Cell line models that can form tumors in mice are valuable tools to advance the understanding of soft tissue sarcomas with no known genetic drivers such as UPS and MPNST. Currently, some UPS and radiation-induced sarcoma (RIS) cell lines are available for study of these tumor types: U2197, NCC-UPS2-C1 34, 35, 2 developed by our laboratory, UPS186 and RIS819 21, and others, some with the ability to form tumors when injected subcutaneously into mice 36, 37. Well-studied NF1-associated MPNST cell lines are also available within the scientific community, including SNF02.2 and SNF94.3, both derived from a metastatic site in the lung, SNF96.2, isolated from a recurrent MPNST; S462, ST88-14, T265, and MPNST642 38, 39,40, 41. All of the NF1-associated MPNST cell lines listed above can form tumors in mice, allowing for the in vivo study of these difficult-to-treat sarcomas 38, 39, 42–44. However, further development of UPS and MPNST cell line models is warranted because cell lines from genomically complex sarcomas are underrepresented in cancer cell line databases such as the Cancer Cell Line Encyclopedia (CCLE) and Catalogue Of Somatic Mutations In Cancer COSMIC 45, 46.

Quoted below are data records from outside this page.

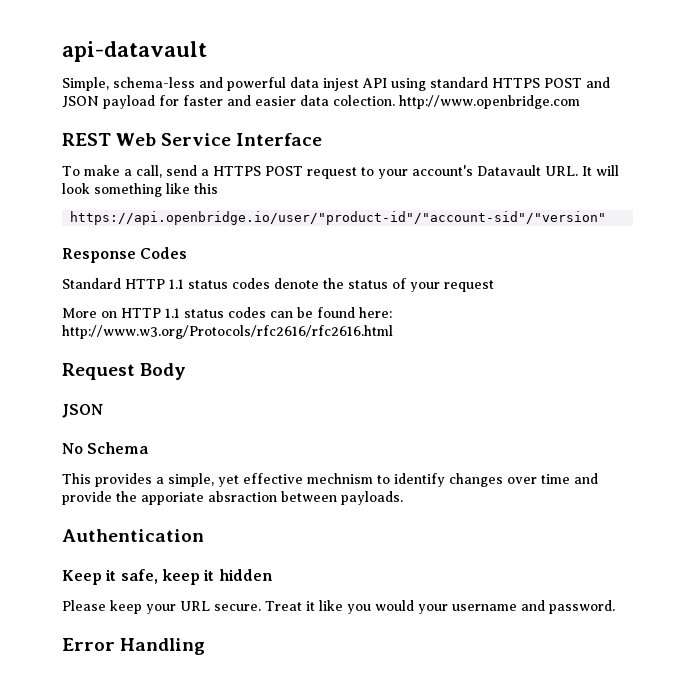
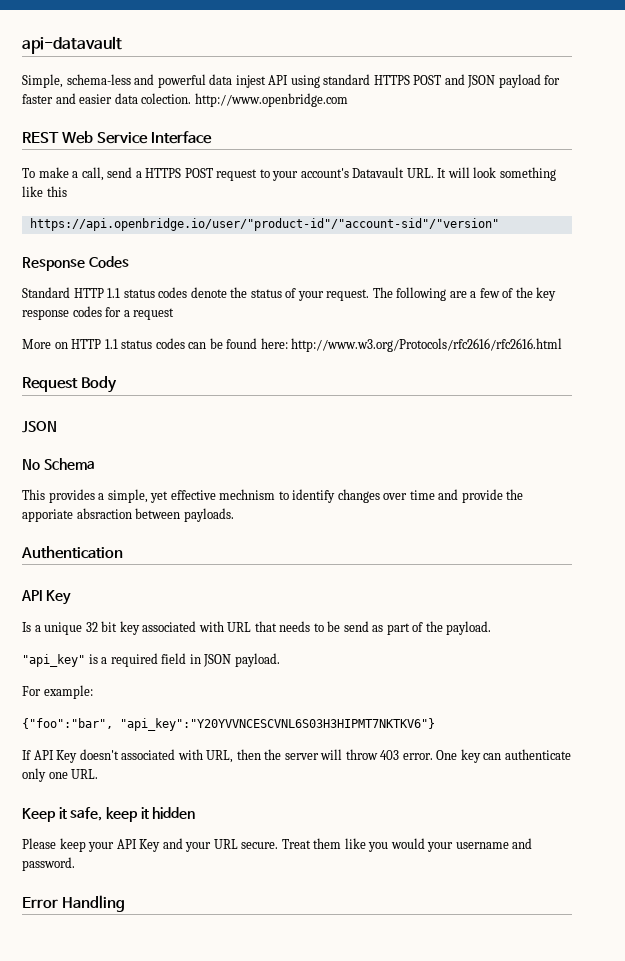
- Standard HTTP 1.1 status codes denote the status of your request
+ Standard HTTP 1.1 status codes denote the status of your request. The following are a few of the key response codes for a request
  Authentication
+ API Key
+ Is a unique 32 bit key associated with URL that needs to be send as part of the payload.
+ "api_key" is a required field in JSON payload.
+ For example:
+ {"foo":"bar", "api_key":"Y20YVVNCESCVNL6S03H3HIPMT7NKTKV6"}
+ If API Key doesn't associated with URL, then the server will throw 403 error. One key can authenticate only one URL.
- Please keep your URL secure.
+ Please keep your API Key and your URL secure.
- Treat it like you would your username and password.
+ Treat them like you would your username and password.

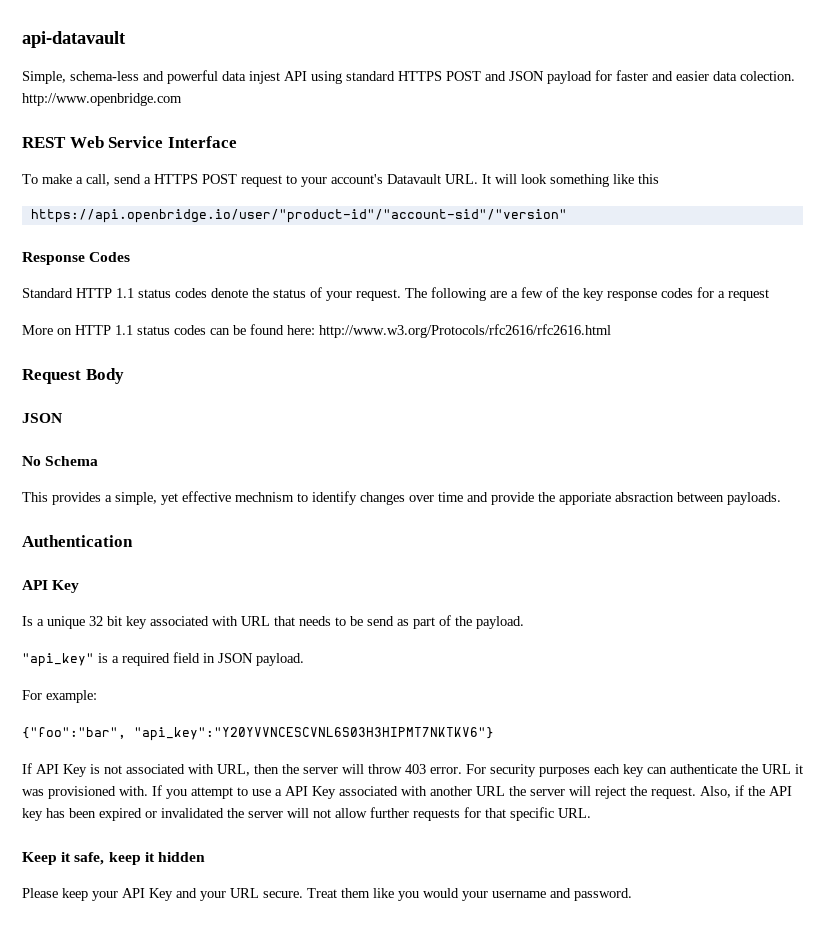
- If API Key doesn't associated with URL, then the server will throw 403 error.
+ If API Key is not associated with URL, then the server will throw 403 error.
- One key can authenticate only one URL.
+ For security purposes each key can authenticate the URL it was provisioned with. If you attempt to use a API Key associated with another URL the server will reject the request. Also, if the API key has been expired or invalidated the server will not allow further requests for that specific URL.
- Error Handling

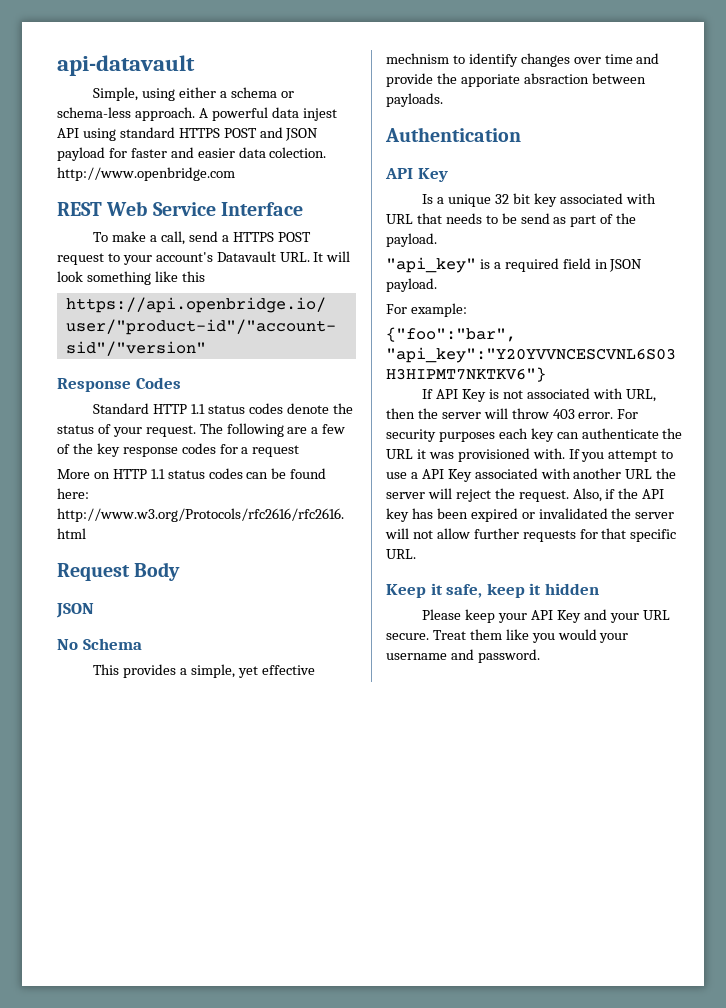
- Simple, schema-less and powerful data injest API using standard HTTPS POST and JSON payload for faster and easier data colection. http://www.openbridge.com
+ Simple, using either a schema or schema-less approach. A powerful data injest API using standard HTTPS POST and JSON payload for faster and easier data colection. http://www.openbridge.com

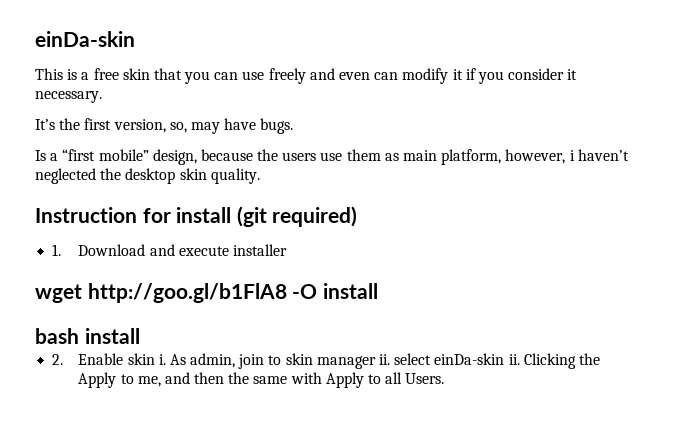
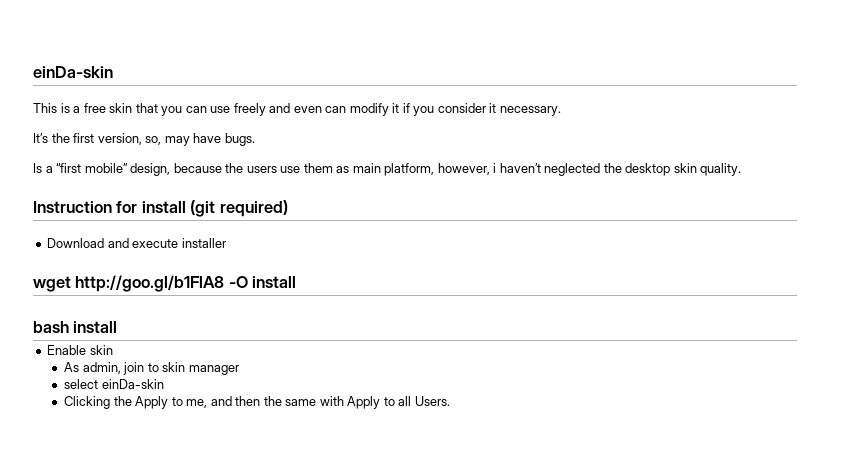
- 1. Download and execute installer
+ Download and execute installer
- 2. Enable skin i. As admin, join to skin manager ii. select einDa-skin ii. Clicking the Apply to me, and then the same with Apply to all Users.
+ Enable skin
+ As admin, join to skin manager
+ select einDa-skin
+ Clicking the Apply to me, and then the same with Apply to all Users.

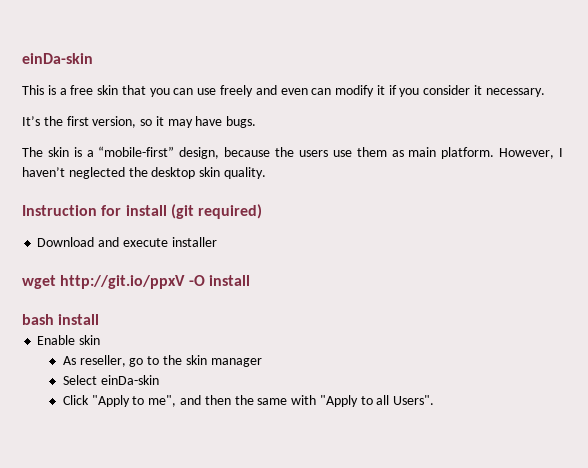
- It’s the first version, so, may have bugs.
+ It’s the first version, so it may have bugs.
- Is a “first mobile” design, because the users use them as main platform, however, i haven’t neglected the desktop skin quality.
+ The skin is a “mobile-first” design, because the users use them as main platform. However, I haven’t neglected the desktop skin quality.
- wget http://goo.gl/b1FlA8 -O install
+ wget http://git.io/ppxV -O install
- As admin, join to skin manager
+ As reseller, go to the skin manager
- select einDa-skin
- Clicking the Apply to me, and then the same with Apply to all Users.
+ Select einDa-skin
+ Click "Apply to me", and then the same with "Apply to all Users".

This study aimed to generate and characterize new cellular models of UPS and MPNST that will deepen our understanding of the aberrant cellular processes of these sarcomas known to lack clear genetic or molecular markers. The UPS and MPNST cell lines generated in this study will be available to the scientific community to facilitate the study of these debilitating tumors.
Competing Interest Statement
The authors have declared no competing interest.